Betapapun hati Rumaisha kerap berdenyut melihat sikap Letia yang manja pada Arka, tapi tidak membuatnya menyerah. Meski tak terbilang buliran air mata yang mengalir di sujud panjangnya saat menyadari Mahligai cintanya pada Arka kini terpatri dalam sebuah akta perceraian, Rumaisha tidak ingin pergi begitu saja. Dengan rasa ikhlas dan jiwa yang tangguh dia melewati massa Idahnya dengan penuh kesabaran.
Masa tunggu atau masa Iddah telah selesai tadi malam. Hari ini Rumaisha bangun dengan lembaran baru dalam hidupnya. Segalanya tentang Arka telah berakhir hari ini.
"Sayang, minum susunya." Rumaisha menghampiri Gaza yang sudah bangun dari subuh. Seperti mengerti apa yang terjadi, tanpa harus disuruh anak itu minta mandi dan berganti baju.
"Pinter." Rumaisha mengacungkan jempol saat melihat Gaza menghabiskan susunya. putranya tersenyum senang. Dia selalu bersemangat jika Rumaisha bersamanya. Rumaisha bahkan hanya sosok ibu penyayang tapi juga ceria dan hangat.
Setelah meminta Gaza menunggu di kamar, Rumaisha kembali beranjak ke ruang tengah. Ada beberapa barangnya yang tertinggal dan harus segera di packing.
Rumaisha menjejakkan kaki sepelan mungkin. Dia tidak ingin langkahnya terdengar ke kamar Letia. Tak dipungkiri saat melangkah rasa sakit itu seolah tak berhenti mendera. Sungguh Rumaisha tidak menyangka hati Arka sekeras batu, seolah tidak setitikpun harapnya untuk kembali pada dirinya.

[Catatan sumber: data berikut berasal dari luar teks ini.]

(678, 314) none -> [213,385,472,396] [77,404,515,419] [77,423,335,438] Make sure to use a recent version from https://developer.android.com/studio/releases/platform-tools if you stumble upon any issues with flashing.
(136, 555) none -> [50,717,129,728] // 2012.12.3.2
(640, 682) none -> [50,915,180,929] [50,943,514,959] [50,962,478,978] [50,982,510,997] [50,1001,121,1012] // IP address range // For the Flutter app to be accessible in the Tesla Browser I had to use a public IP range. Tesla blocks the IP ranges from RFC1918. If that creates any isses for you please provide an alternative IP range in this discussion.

Maisha meraih botol minum Gaza dan beberapa buah mainannya yang tertinggal di ruang tengah. Hari ini, adalah hari terakhir di rumah ini. Rumaisha tak ingin meninggalkan jejak apapun di rumah ini, lagi pula rumah ini sudah dalam proses jual. Bagi Rumaisha ini penting, kelak setelah Gaza genap lima tahun dirinya akan menyempurnakan operasi putranya. Entah kalau Arka, akan dipakai apa uang penjualan rumah ini. Rumaisha tidak perduli.
"Rumaisha." Sebuah sapaan dari suara yang sangat dikenal Rumaisha membuat konsentrasinya buyar.

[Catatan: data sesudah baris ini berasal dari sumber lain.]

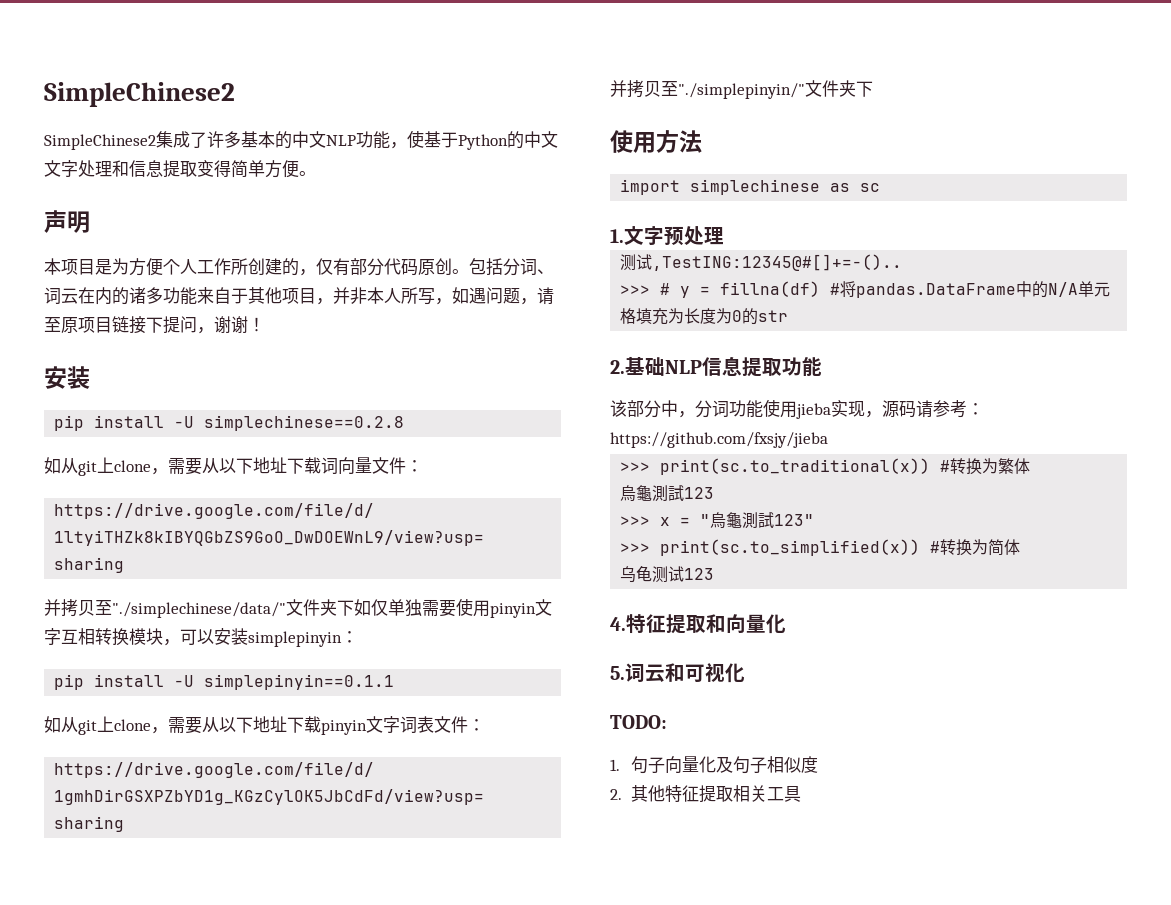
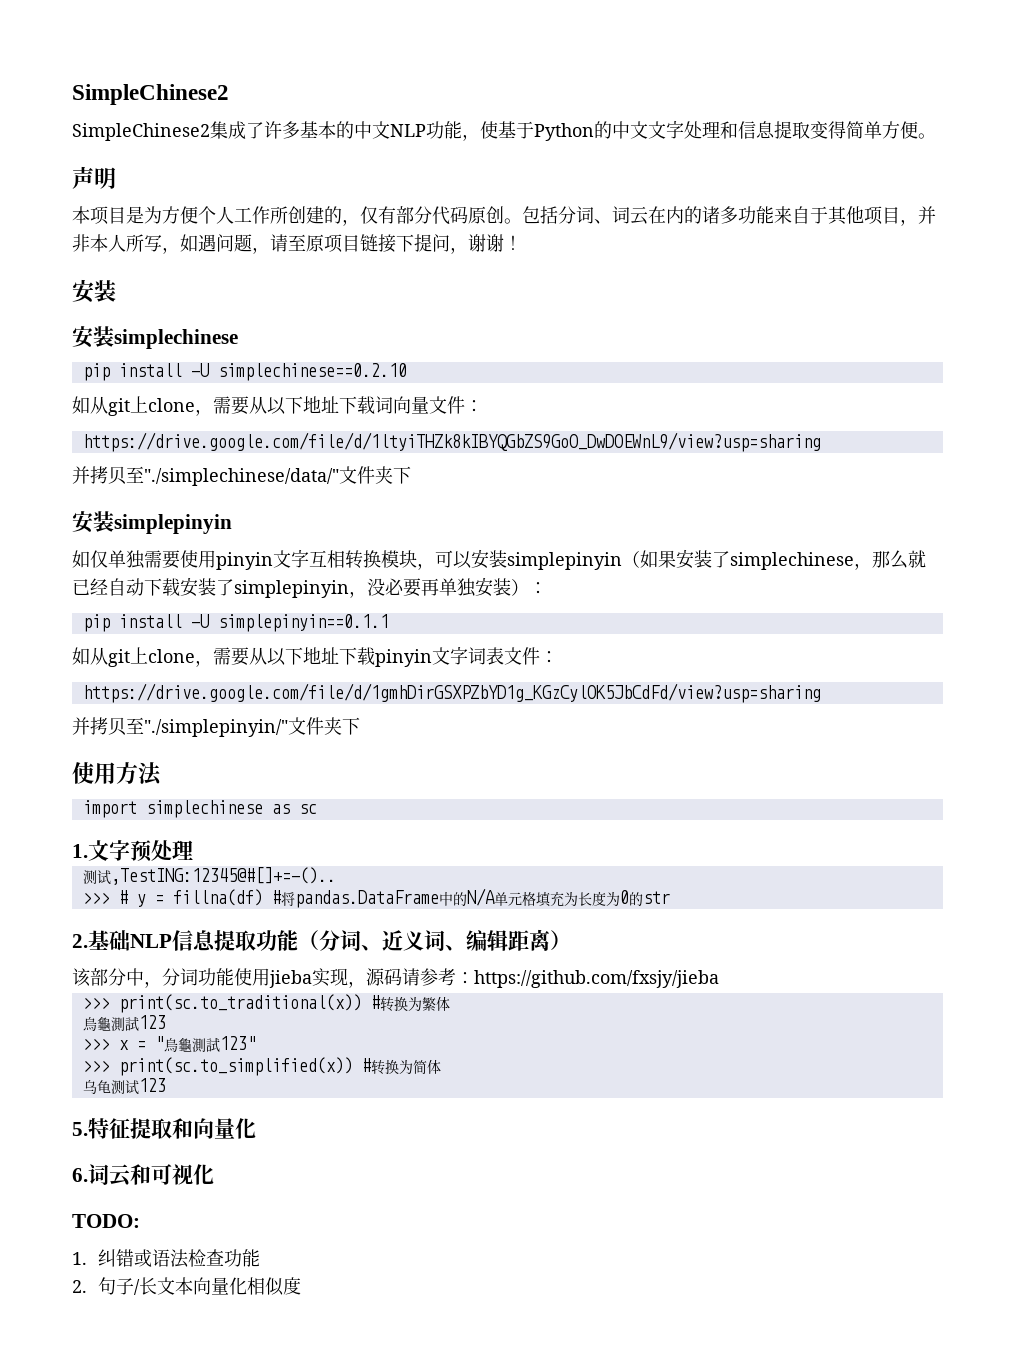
[54,415,405,431] // pip install -U simplechinese==0.2.8 -> [72,326,238,349] [82,363,407,381] // 安装simplechinese // pip install -U simplechinese==0.2.10
(354, 608) none -> [72,511,232,534] // 安装simplepinyin //
(342, 639) none -> [622,549,926,570] [72,577,529,598] （如果安装了simplechinese，那么就已经自动下载安装了simplepinyin，没必要再单独安装）
(822, 366) none -> [298,929,571,951] （分词、近义词、编辑距离）
[610,617,626,631] 4. -> [72,1122,88,1136] 5.
[610,666,625,680] 5. -> [72,1168,88,1182] 6.
[630,756,818,774] [610,785,801,803] 句子向量化及句子相似度 // 2.其他特征提取相关工具 -> [97,1249,260,1268] [72,1277,301,1296] 纠错或语法检查功能 // 2.句子/长文本向量化相似度

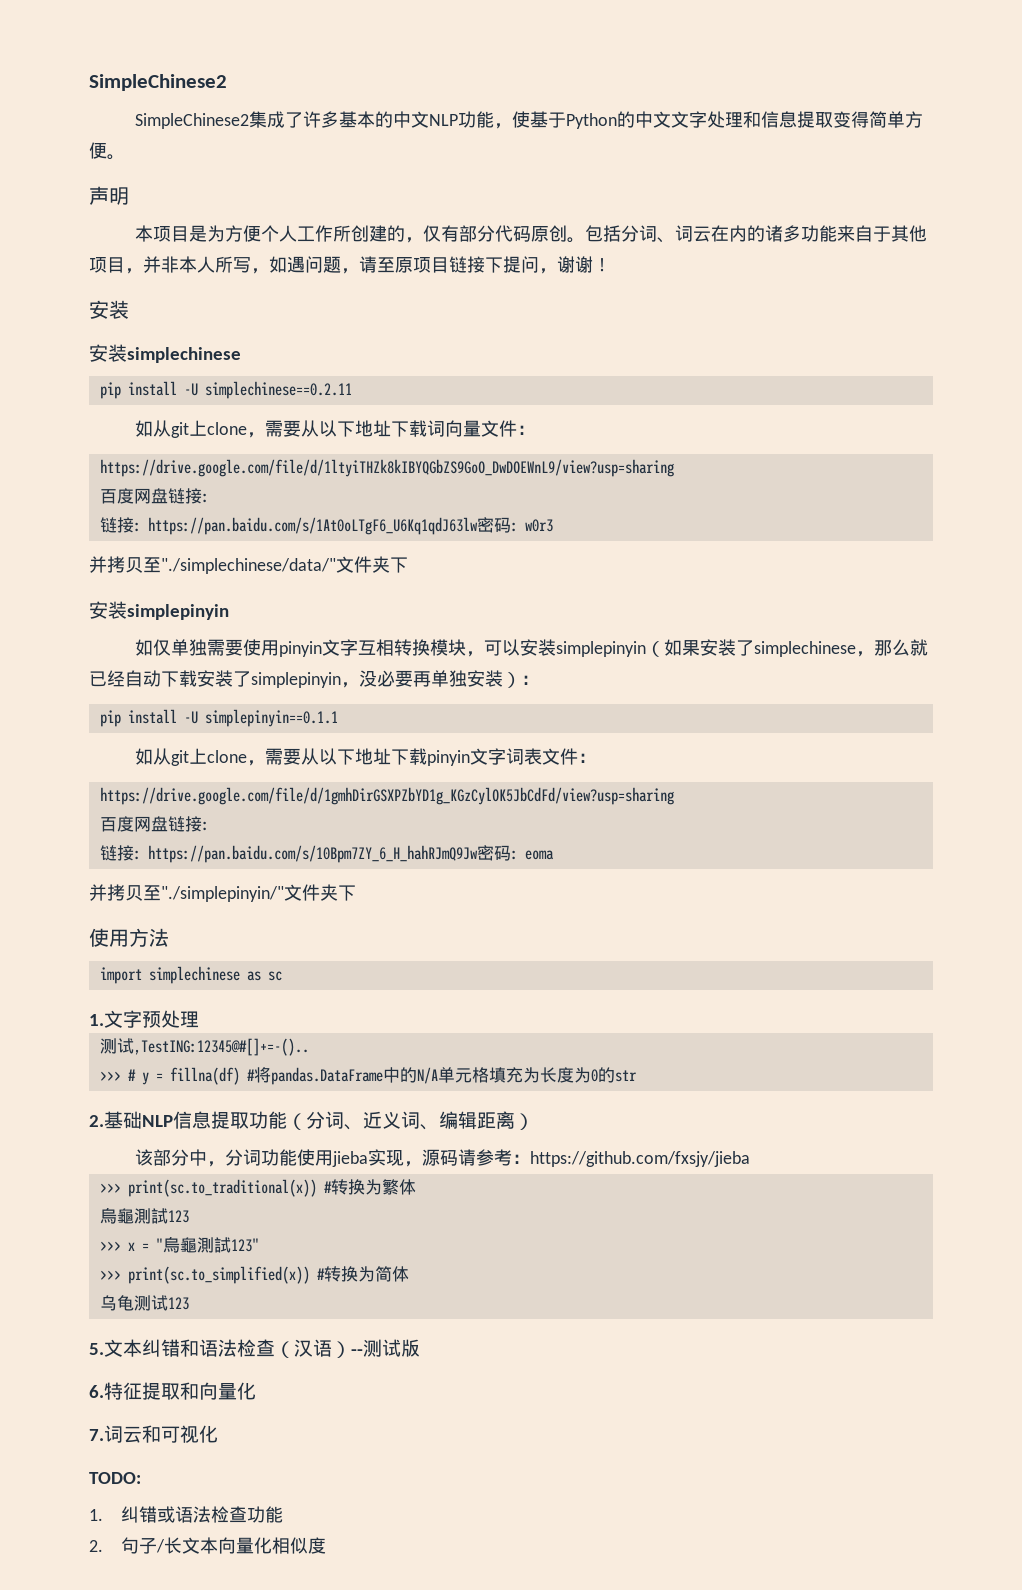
[217,363,407,381] simplechinese==0.2.10 -> [204,381,352,399] simplechinese==0.2.11
(821, 442) none -> [99,488,209,504] [99,517,553,535] // 百度网盘链接: // 链接: https://pan.baidu.com/s/1At0oLTgF6_U6Kq1qdJ63lw密码: w0r3
(821, 693) none -> [99,816,209,832] [99,845,554,863] // 百度网盘链接: // 链接: https://pan.baidu.com/s/10Bpm7ZY_6_H_hahRJmQ9Jw密码: eoma
(88, 1129) none -> [104,1339,420,1358] [89,1385,104,1398] 文本纠错和语法检查（汉语）--测试版 // 6.
[72,1168,88,1182] 6. -> [89,1429,104,1441] 7.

"Mas Arka." Rumaisha berusaha tersenyum. Bagaimanapun, melihat pria yang bertahun- tahun menjadi imamnya kini resmi menjadi mantan membuat hati Rumaisha kembali menggerimit pilu.

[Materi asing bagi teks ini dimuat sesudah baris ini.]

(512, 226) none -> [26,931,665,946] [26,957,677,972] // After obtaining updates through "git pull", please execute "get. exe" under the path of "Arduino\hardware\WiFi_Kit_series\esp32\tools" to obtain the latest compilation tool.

"Aku pergi, Mas. Masa iddahku sudah habis. Aku pamit." Rumaisha menjelaskan tanpa diminta.
"Setelah hari ini, mungkin kita akan sulit bertemu. Aku ingin membawa Gaza ke kota kelahiranku. Jika ada urusan yang belum selesai, Mas bisa menghubungi pengacara...."
"Rumaisha." Suara Arka terdengar dalam.
"Maafkan aku..." Arka menghela nafas. Ada denyut aneh dalam dadanya saat melihat wanita yang sekian ratus hari begitu lekat dengan hari-harinya kini akan pergi begitu jauh.
"Maafkan jika aku telah menyakitimu."
Ah. Masih pantaskah aku meminta maaf? Arka mendesah lirih.
"Aku memaafkanmu, Mas. Sedalam dan sebanyak apapun goresan luka yang kau berikan dalam hidupku, aku memaafkannya."
"Rumaisha, pantas kah aku menerima maafmu?"
"Bahkan jika rasa sakitku seluas lautan pun, aku akan tetap maafkanmu...."
Duh.
Rumaishaaaaa
Arka tak lagi sanggup berucap. Runtuh sudah air matanya saat menyadari, apapun tentang Rumaisha, apapun tentang perempuan berhati seluas samudra itu kini segalanya telah selesai.